Monday, May 23, 2011

Upgrading Chef 0.9 to 0.10 - some gotchas

There are a couple of problems I experienced with the upgrade of Opscode Chef from 0.9 to 0.10.

No DEB packages yet

Impatient as I was I wanted to upgrade before the Ubuntu deb's were released. So I uninstalled the deb install and did the ruby gem install, keeping my existing config & DB.  Perhaps I'm a bit naïve to think this should work :p

RabbitMQ not properly setup by chef-solo

Once the chef-solo bootstrap was complete I started up all the services and tried things out. It didn't work. Couldn't do the last step in the upgrade docs: knife index rebuild.

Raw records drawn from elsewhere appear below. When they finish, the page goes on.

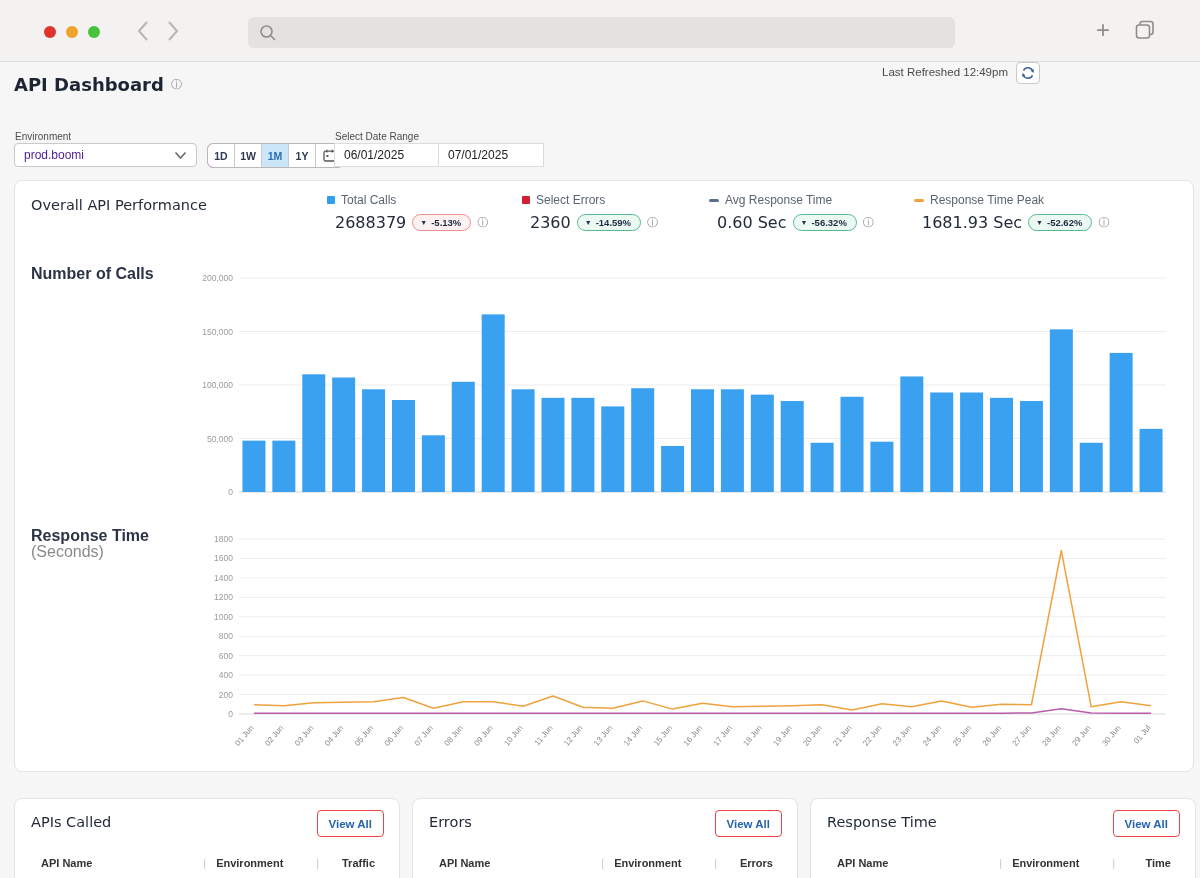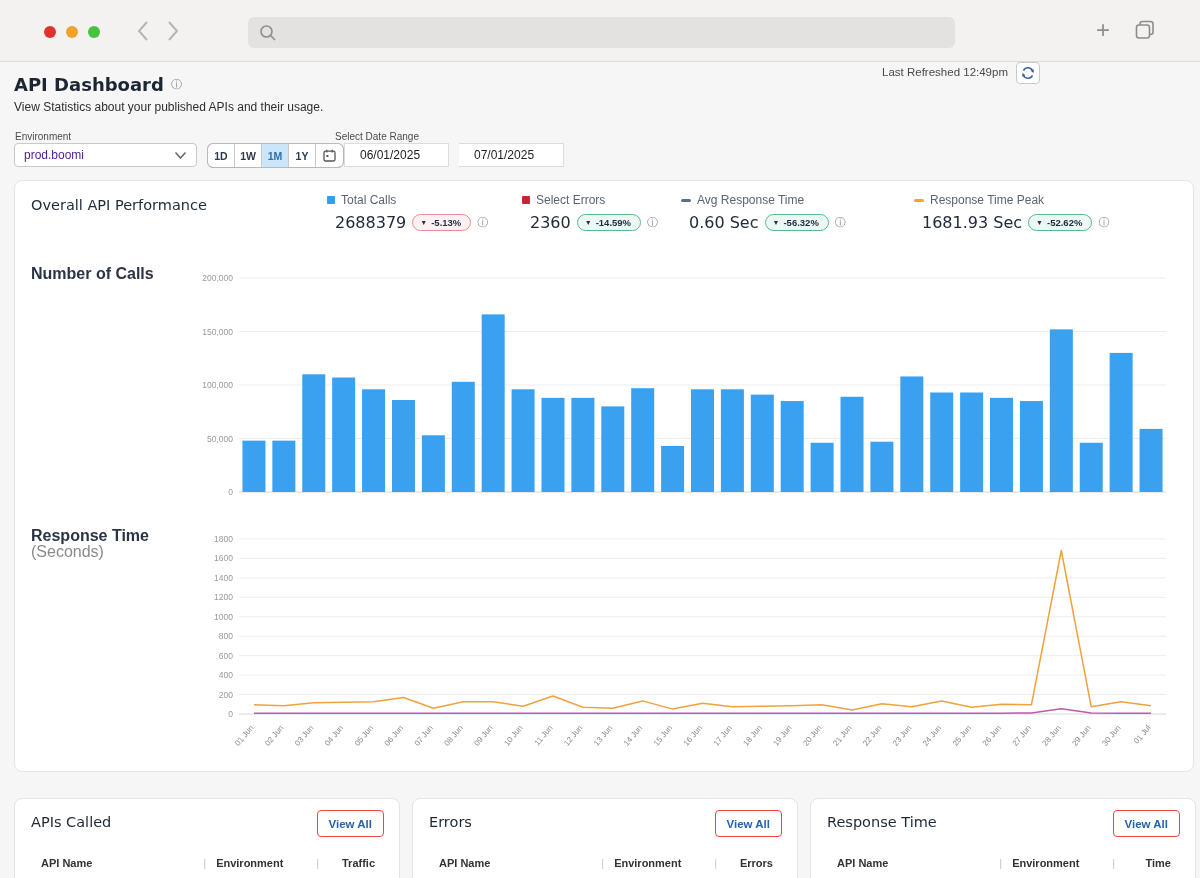"View Statistics about your published" div.page-subtitle { html: <div>View Statistics about your published APIs and their usage.</div> -> none }
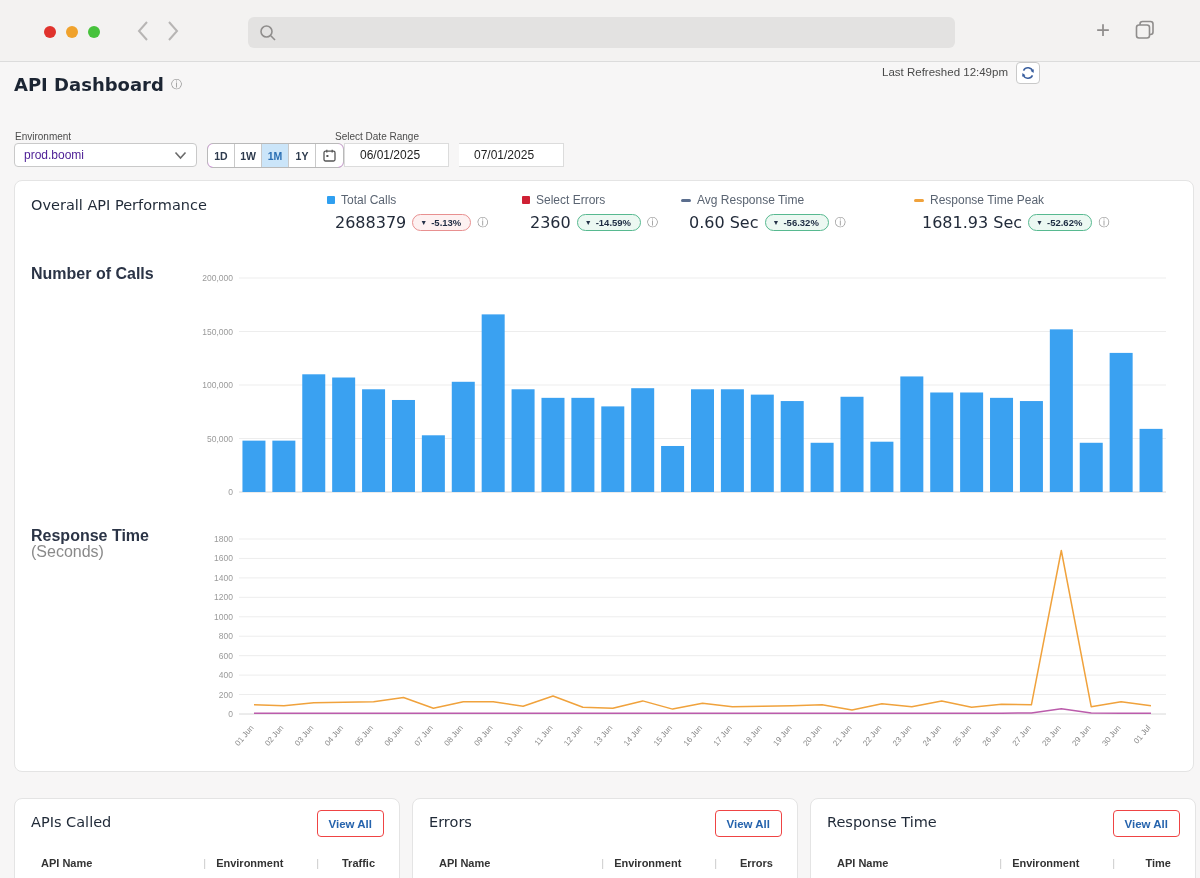"06/01/2025" .date-input { margin-left: 10px -> none; padding-left: 15px -> 9px }
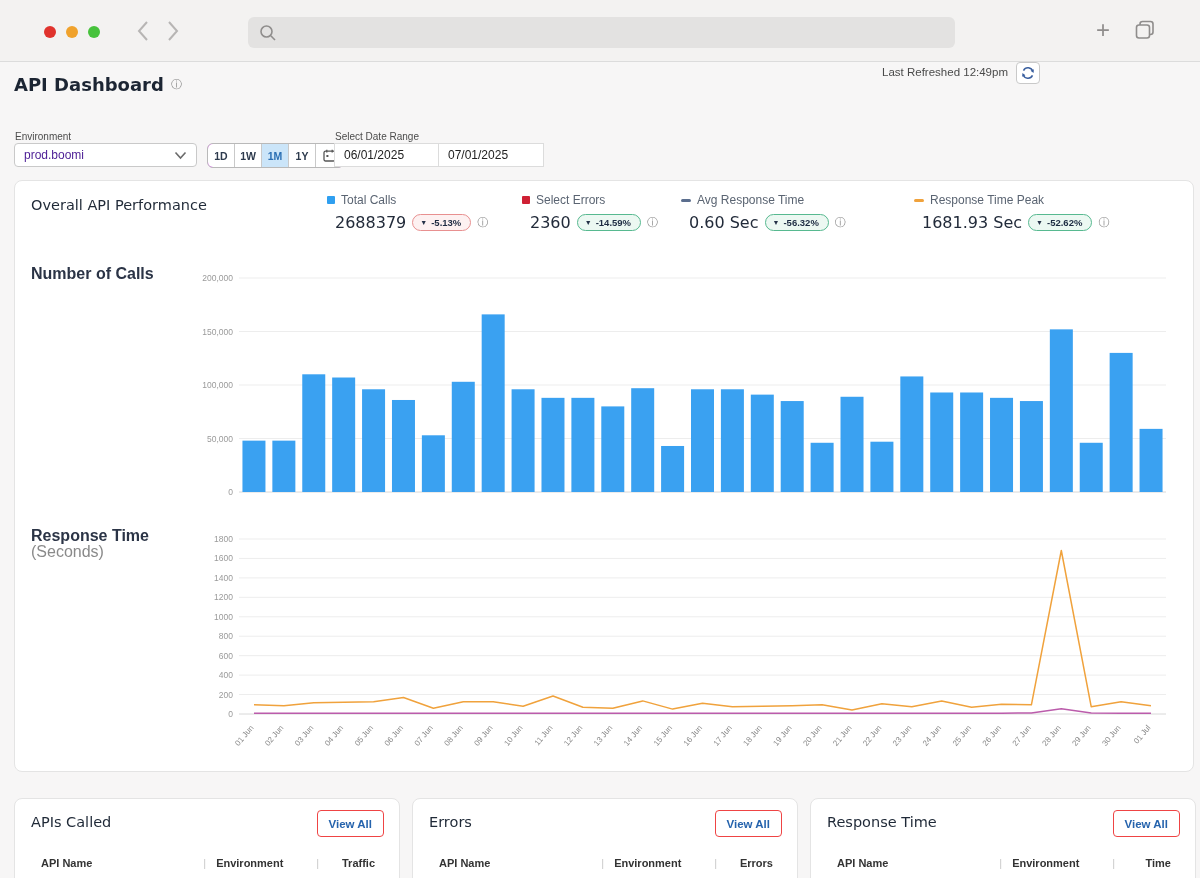"Avg Response Time" div.stat-group { left: 666px -> 694px }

Turned out this was related to rabbitmq, which was also filling up the disk quickly with error logs.  The solution was to update the rabbitmq password: rabbitmqctl change_password chef testing.

Internal Server Error 500

Another error I keep getting on some servers is
File with checksum a73b7f6222549364ab0d6c4ed2442abf not found in the  repository (this should not happen) -  (Merb::ControllerExceptions::InternalServerError)"
It looks like there's an inconsistency between CouchDB and the filesystem cache.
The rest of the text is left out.